Records for this task:

◆ ◆ ◆ ◆ ◆

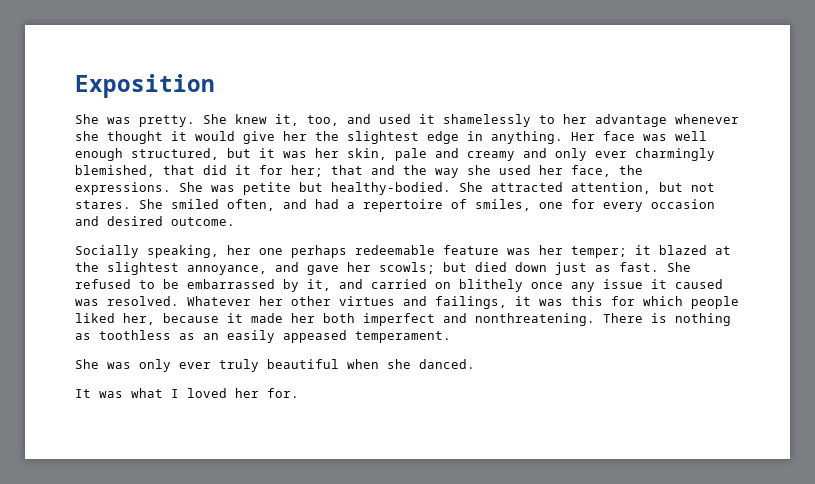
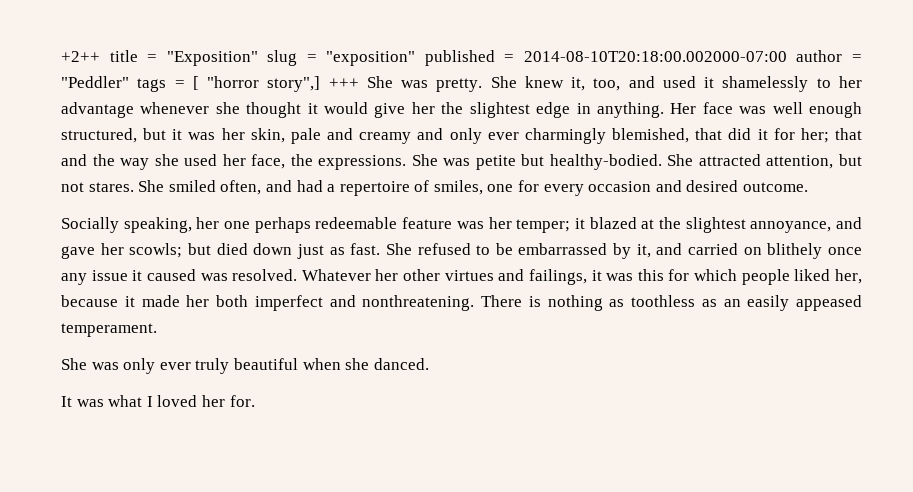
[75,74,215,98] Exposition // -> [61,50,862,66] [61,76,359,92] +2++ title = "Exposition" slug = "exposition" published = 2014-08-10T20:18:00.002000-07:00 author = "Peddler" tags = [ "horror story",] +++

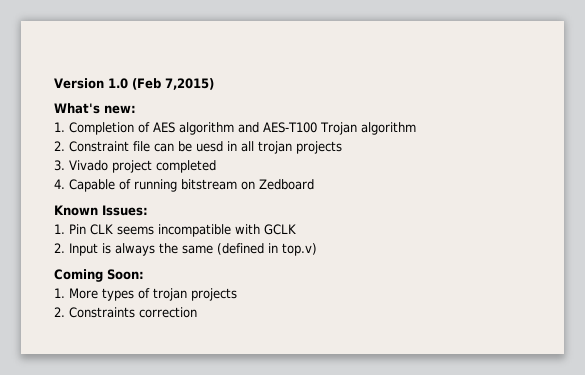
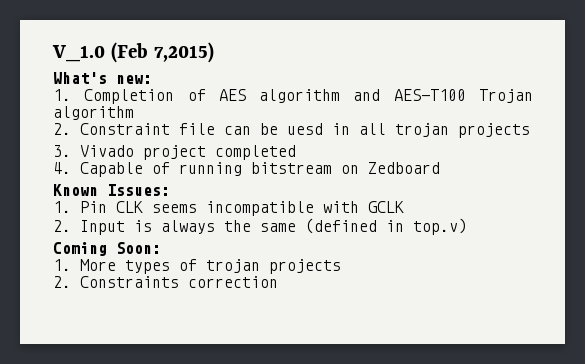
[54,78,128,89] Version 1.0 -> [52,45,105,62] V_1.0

◆ ◆ ◆ ◆ ◆

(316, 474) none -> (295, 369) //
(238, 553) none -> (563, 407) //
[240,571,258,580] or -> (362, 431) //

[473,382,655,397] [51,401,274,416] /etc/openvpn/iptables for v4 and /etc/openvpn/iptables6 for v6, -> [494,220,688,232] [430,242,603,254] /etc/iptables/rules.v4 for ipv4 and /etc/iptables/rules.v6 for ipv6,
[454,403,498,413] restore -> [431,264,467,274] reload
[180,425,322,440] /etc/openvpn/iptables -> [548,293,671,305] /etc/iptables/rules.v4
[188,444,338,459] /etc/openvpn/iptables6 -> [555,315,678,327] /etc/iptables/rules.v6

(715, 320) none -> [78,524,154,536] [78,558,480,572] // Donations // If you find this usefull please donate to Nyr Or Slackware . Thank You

◆ ◆ ◆ ◆ ◆

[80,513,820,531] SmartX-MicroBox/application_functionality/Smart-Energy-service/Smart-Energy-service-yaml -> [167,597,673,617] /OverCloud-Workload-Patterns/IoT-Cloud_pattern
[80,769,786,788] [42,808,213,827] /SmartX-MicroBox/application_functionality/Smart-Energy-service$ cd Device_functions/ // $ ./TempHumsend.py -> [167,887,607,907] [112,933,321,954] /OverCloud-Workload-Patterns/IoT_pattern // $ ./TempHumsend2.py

◆ ◆ ◆ ◆ ◆

To do: If a line in the records above has the word "rules", copy it out.

Solution to the problem:
[473,382,655,397] [51,401,274,416] /etc/openvpn/iptables for v4 and /etc/openvpn/iptables6 for v6, -> [494,220,688,232] [430,242,603,254] /etc/iptables/rules.v4 for ipv4 and /etc/iptables/rules.v6 for ipv6,
[180,425,322,440] /etc/openvpn/iptables -> [548,293,671,305] /etc/iptables/rules.v4
[188,444,338,459] /etc/openvpn/iptables6 -> [555,315,678,327] /etc/iptables/rules.v6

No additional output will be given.